Такия люди, таково и сочинение.
Наполнили они сочиненное свое уложенье пристрастными статьями, по которым каждый хотел или свои дела решить, или, начавши новые, воспользоваться разорением других.
кн. М.М. Щербатов, «О повреждении нравов в России», 1789 г.
Поводом к написанию статьи стала норма Национального плана противодействия коррупции на 2018–2020 гг., предписывающая усовершенствовать законодательство в случаях, «когда несоблюдение запретов, ограничений и требований, установленных в целях противодействия коррупции, вследствие обстоятельств непреодолимой силы не является правонарушением» (п. «в» ст. 1).

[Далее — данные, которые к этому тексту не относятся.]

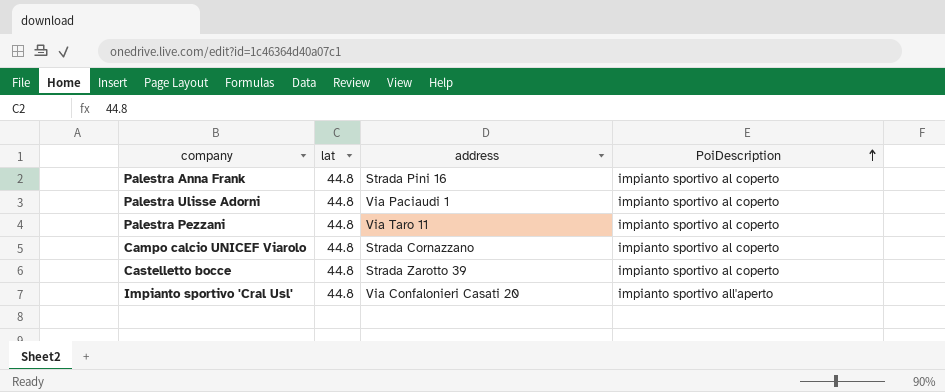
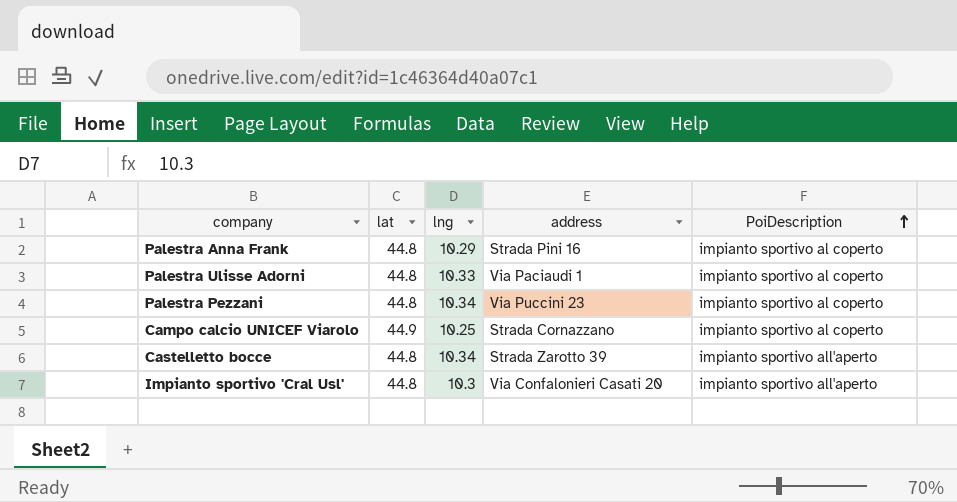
column lng | position: none -> 3
Palestra Pezzani | address: Via Taro 11 -> Via Puccini 23
Campo calcio UNICEF Viarolo | lat: 44.8 -> 44.9
Castelletto bocce | PoiDescription: impianto sportivo al coperto -> impianto sportivo all'aperto

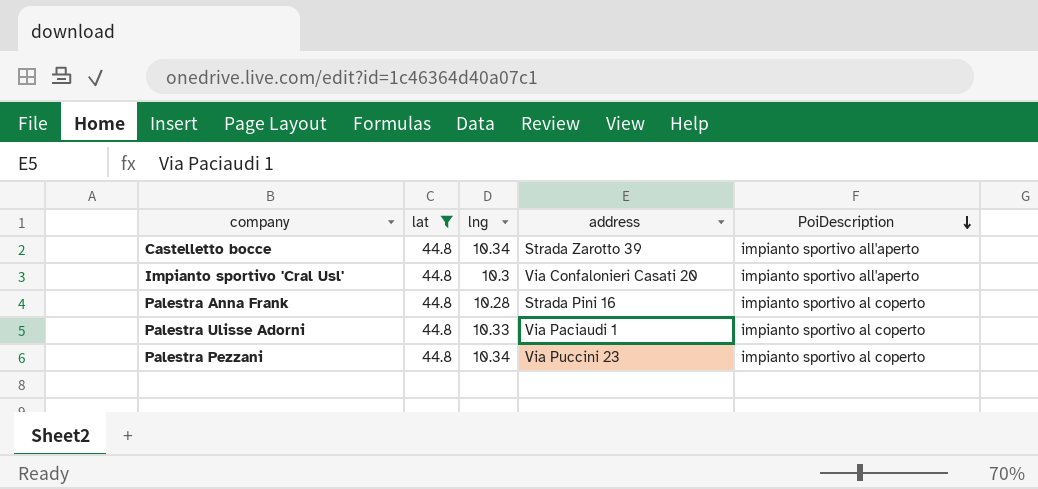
filter: none -> lat = 44.8
row order: PoiDescription ascending -> PoiDescription descending
Palestra Anna Frank | lng: 10.29 -> 10.28

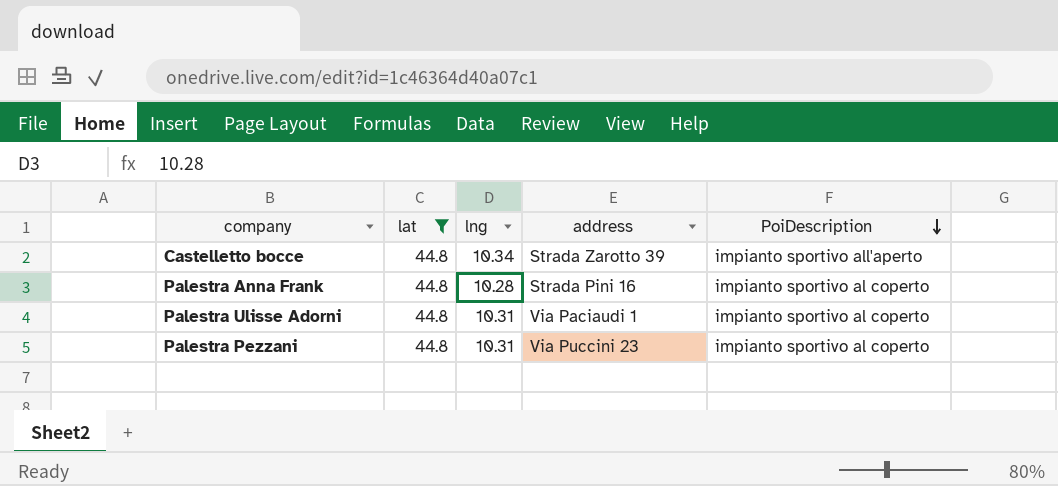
row Impianto sportivo 'Cral Usl': 44.8 | 10.3 | Via Confalonieri Casati 20 | impianto sportivo all'aperto -> none
Palestra Ulisse Adorni | lng: 10.33 -> 10.31
Palestra Pezzani | lng: 10.34 -> 10.31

Здесь озадачивает сама постановка вопроса, ведь форс-мажор есть понятие преимущественно гражданско-правовое, относящееся к невыполнению обязательств по договорам, к тому же ч. 3 ст. 401 ГК РФ напрямую говорит о предпринимательской деятельности. Соответственно, либо антикоррупционное законодательство вскоре будет содержать собственную конструкцию чиновного форс-мажора, либо мы имеем дело с коммерческим подходом к коррупции — в духе теории американца Мансура Олсона. Говоря о «государстве, дополняющем рынки», он подразумевал централизованную систему принуждения к исполнению договорных обязательств, поскольку «на практике защита прав собственности силами конкурирующих частных правоприменяющих агентств приведет к конфликтам» [4]. Стало быть, признав коррупцию видом бизнеса, государство тщится обуздать наиболее недобросовестного конкурента — себя же (в лице чиновничества), при этом употребляя властный ресурс, монополию на принуждение.
Модное делегирование полномочий всё больше напоминает откуп.
Заметим: в олсоновской концепции коррупции самое слабое место — выявление первопричины. С позиции предпринимательства неиспользование любого шанса — уже упущенная выгода. В чем же тогда винить госсл ужащи х, владеющих привилегиями администраторов? Логика чиновников безукоризненна, как в блистательном афоризме М. Светлова: «меняю гнев на милость, с этой разницы и живу». Продолжая нездоровые бизнес-аналогии, можно уподобить откаты налогам, взятки — инвестициям, а предварительный сговор — договору. И дело здесь не столько в желании бюрократов иметь гешефт опричь положенного жалования, сколько в осознании благодатной возможности по-браконьерски глушить рыбу в мутной водице деидеологизированных (а значит — дезориентированных) реформ. Именно эта среда порождает безответственность и безнаказанность, более того — формирует свои, коррупционные, принципы договорной дисциплины — неформальные и потому более приемлемые в смысле выполнения и неотвратимые в плане ответственности, безо всяких форс-мажоров.